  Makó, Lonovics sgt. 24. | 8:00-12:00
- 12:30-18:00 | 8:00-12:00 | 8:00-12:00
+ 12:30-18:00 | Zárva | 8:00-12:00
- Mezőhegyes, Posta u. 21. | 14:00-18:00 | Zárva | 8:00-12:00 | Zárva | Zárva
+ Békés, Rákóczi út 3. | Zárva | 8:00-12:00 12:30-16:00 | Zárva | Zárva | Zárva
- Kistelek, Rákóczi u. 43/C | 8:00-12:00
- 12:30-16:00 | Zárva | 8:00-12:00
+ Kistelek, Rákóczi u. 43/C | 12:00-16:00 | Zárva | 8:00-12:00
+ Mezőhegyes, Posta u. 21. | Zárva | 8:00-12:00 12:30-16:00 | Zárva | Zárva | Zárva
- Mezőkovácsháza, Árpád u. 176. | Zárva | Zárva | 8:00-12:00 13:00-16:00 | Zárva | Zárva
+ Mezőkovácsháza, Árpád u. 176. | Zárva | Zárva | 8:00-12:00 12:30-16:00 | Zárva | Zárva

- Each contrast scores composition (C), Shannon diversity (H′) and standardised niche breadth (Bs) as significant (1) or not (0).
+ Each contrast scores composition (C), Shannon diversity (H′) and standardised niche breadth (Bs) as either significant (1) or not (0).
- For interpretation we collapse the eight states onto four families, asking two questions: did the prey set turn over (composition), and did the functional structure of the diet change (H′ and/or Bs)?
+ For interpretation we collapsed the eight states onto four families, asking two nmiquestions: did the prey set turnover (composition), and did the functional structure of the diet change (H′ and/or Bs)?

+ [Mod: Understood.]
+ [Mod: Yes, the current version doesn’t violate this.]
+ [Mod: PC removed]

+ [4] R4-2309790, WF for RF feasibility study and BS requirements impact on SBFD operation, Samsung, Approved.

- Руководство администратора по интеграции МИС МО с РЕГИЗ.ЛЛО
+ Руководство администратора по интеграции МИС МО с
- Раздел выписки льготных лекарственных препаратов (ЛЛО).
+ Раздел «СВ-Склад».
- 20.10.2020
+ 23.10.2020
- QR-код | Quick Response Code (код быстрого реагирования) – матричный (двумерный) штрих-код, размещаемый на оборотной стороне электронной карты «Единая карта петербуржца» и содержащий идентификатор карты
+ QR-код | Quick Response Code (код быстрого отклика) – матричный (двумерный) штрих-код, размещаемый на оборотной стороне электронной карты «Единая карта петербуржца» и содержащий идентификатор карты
* * * * * * *
▸ Activity: Up to and including the line containing "12:00-16:00 | Zárva | 8:00-12:00", please write out the listing exactly, starting from its first line.

▸ Worked solution:
  Makó, Lonovics sgt. 24. | 8:00-12:00
- 12:30-18:00 | 8:00-12:00 | 8:00-12:00
+ 12:30-18:00 | Zárva | 8:00-12:00
- Mezőhegyes, Posta u. 21. | 14:00-18:00 | Zárva | 8:00-12:00 | Zárva | Zárva
+ Békés, Rákóczi út 3. | Zárva | 8:00-12:00 12:30-16:00 | Zárva | Zárva | Zárva
- Kistelek, Rákóczi u. 43/C | 8:00-12:00
- 12:30-16:00 | Zárva | 8:00-12:00
+ Kistelek, Rákóczi u. 43/C | 12:00-16:00 | Zárva | 8:00-12:00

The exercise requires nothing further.